Once success has been demonstrated with single-task agents, organisations can introduce more complex agentic structures, such as planners and orchestrators, to handle multi-step workflows.

3. Streamline compliance reporting through automation

Compliance is a heavily resource intensive area in financial services. Regulatory reporting often requires gathering and reconciling data from multiple sources, a process that can consume hundreds of hours and rely on a small pool of trained specialists. AI excels here, providing an excellent starting point to test and scale the tech.

Once underlying data is cleaned and structured, AI can take over some of the heavy lifting. For example, generating BCBS 239-compliant reports can be partially automated using metadata mapping combined with agentic AI models. These systems can produce accurate first drafts that are then reviewed by compliance officers, reducing turnaround times while maintaining quality control.

The potential here is significant. McKinsey highlights one global bank that achieved productivity gains of 200% to 2,000% in know-your-customer (KYC) processes by adopting an “AI agent factory” approach. They retained human oversight but automated the most time-consuming steps.

Lessons from the data journey of a multinational bank

One Dutch multinational bank recognised the importance of building the data foundations for AI success. It realised the importance of data management, making that a priority. It invested in the right organisational processes to enable delivery at scale, making deliberate choices to empower teams. And it gave teams clear direction and strong cross-functional collaboration to succeed. This combination of trusted data, empowered teams, and clear strategic direction is what enables AI to deliver business value — not just technology outcomes.

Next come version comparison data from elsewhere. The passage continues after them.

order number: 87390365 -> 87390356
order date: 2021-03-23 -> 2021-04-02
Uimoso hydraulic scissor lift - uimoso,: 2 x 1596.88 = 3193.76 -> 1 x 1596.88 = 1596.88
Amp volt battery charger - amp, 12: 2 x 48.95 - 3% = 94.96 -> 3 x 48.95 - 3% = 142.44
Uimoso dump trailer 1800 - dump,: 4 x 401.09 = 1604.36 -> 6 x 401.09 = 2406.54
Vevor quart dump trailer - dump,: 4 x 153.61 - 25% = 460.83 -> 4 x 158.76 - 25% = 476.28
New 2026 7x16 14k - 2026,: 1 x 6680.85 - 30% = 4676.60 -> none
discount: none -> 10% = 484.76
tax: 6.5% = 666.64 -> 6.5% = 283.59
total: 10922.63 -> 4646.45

Building momentum without losing control

With 76% of financial services firms planning to roll out agentic AI solutions in the next 12 months, momentum is building. However, it’s clear that the most successful organisations are not rushing into full-scale transformation. They're deploying AI strategically, focusing on small, well-contained use cases that deliver measurable value and improve operational efficiency. They’re also embedding governance into every stage, ensuring compliance teams are involved early and often.

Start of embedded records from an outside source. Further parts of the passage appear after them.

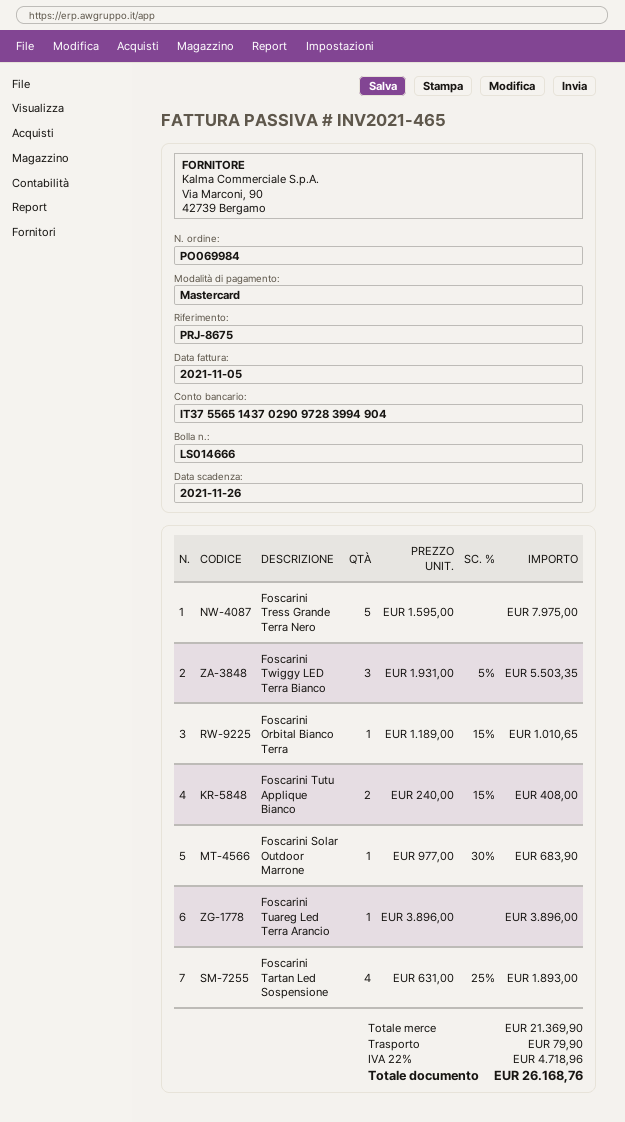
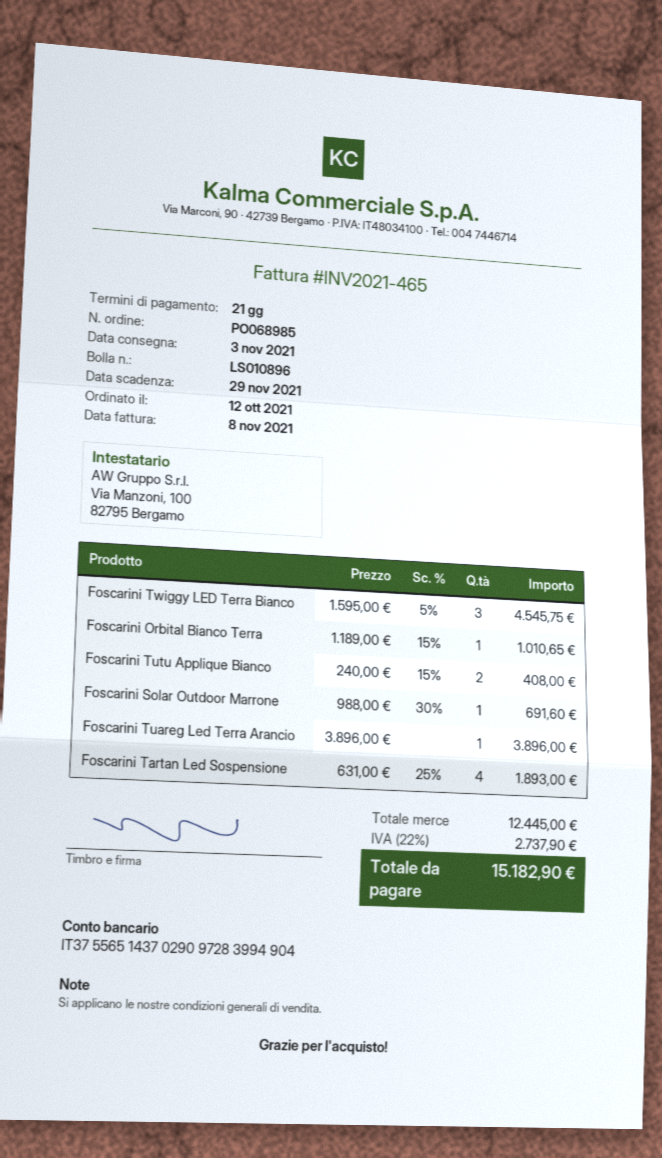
order number: PO069984 -> PO068985
delivery note number: LS014666 -> LS010896
invoice date: 2021-11-05 -> 2021-11-08
due date: 2021-11-26 -> 2021-11-29
Foscarini Tress Grande Terra Nero: 5 x 1595.00 = 7975.00 -> none
Foscarini Twiggy LED Terra Bianco: 3 x 1931.00 - 5% = 5503.35 -> 3 x 1595.00 - 5% = 4545.75
Foscarini Solar Outdoor Marrone: 1 x 977.00 - 30% = 683.90 -> 1 x 988.00 - 30% = 691.60
subtotal: 21369.90 -> 12445.00
shipping: 79.90 -> none
tax: 22% = 4718.96 -> 22% = 2737.90
total: 26168.76 -> 15182.90

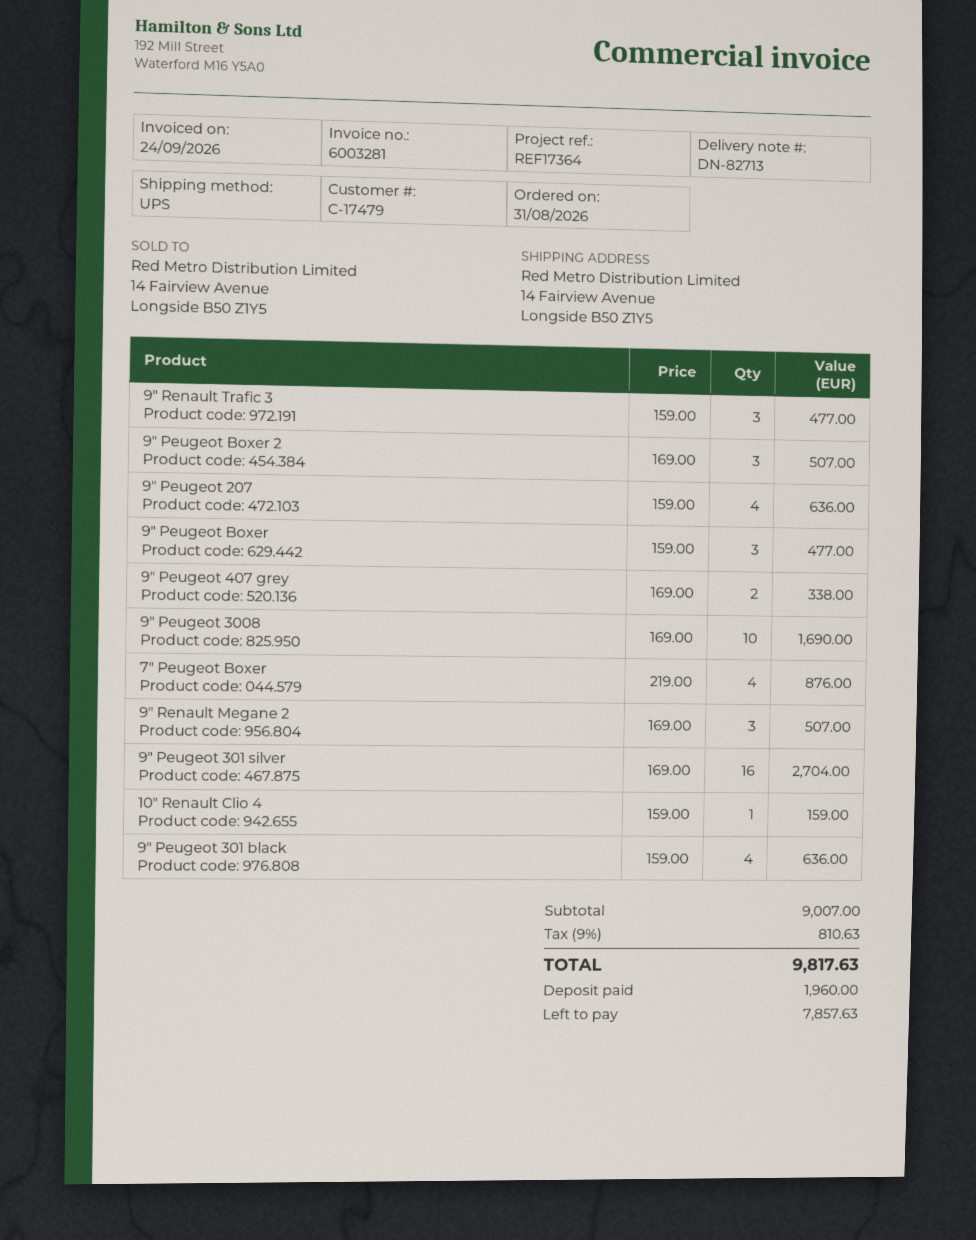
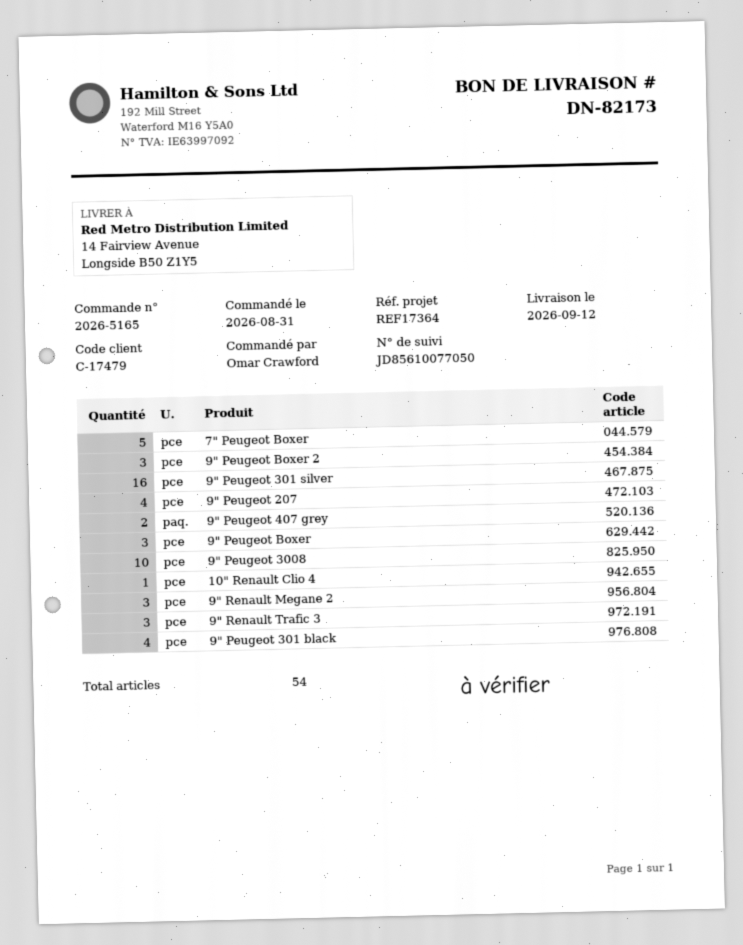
delivery note number: DN-82713 -> DN-82173
7" Peugeot Boxer: 4 -> 5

By adopting this incremental approach, firms can accelerate AI adoption without sacrificing trust or regulatory alignment, turning “starting small” from a perceived limitation into a deliberate, proven growth strategy. In AI adoption, speed matters, but safety and scalability matter more. Financial service institutions that start small, prove value, and scale with confidence will be the ones best placed to unlock AI’s trillion-dollar potential.

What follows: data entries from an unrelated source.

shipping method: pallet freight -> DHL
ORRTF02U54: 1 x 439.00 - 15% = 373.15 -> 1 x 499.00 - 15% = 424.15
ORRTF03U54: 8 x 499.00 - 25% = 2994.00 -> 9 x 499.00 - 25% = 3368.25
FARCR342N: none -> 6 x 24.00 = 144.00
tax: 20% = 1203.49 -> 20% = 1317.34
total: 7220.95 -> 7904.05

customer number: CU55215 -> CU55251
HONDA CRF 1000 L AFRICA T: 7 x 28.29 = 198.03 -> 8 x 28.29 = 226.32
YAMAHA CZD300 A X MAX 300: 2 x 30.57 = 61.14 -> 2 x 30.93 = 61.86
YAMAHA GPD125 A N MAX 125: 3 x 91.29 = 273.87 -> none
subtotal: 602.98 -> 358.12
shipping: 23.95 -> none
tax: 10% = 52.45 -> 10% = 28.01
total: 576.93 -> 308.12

Levent Ergin is the Global Chief Strategist for Climate, Sustainability & AI, and the Global Head of ESG Strategic Alliance Partnerships at Informatica. He has over 13 years of global financial services experience, including being the Head of Data Risk and Control Remediation at HSBC, the Global Head of Reference Data, MDM & Data Quality within Deutsche Bank’s Corporate and Investment Bank Division, and the Data Governance and Targeting Operating Model Lead within RBS’ Basal 3 Programme.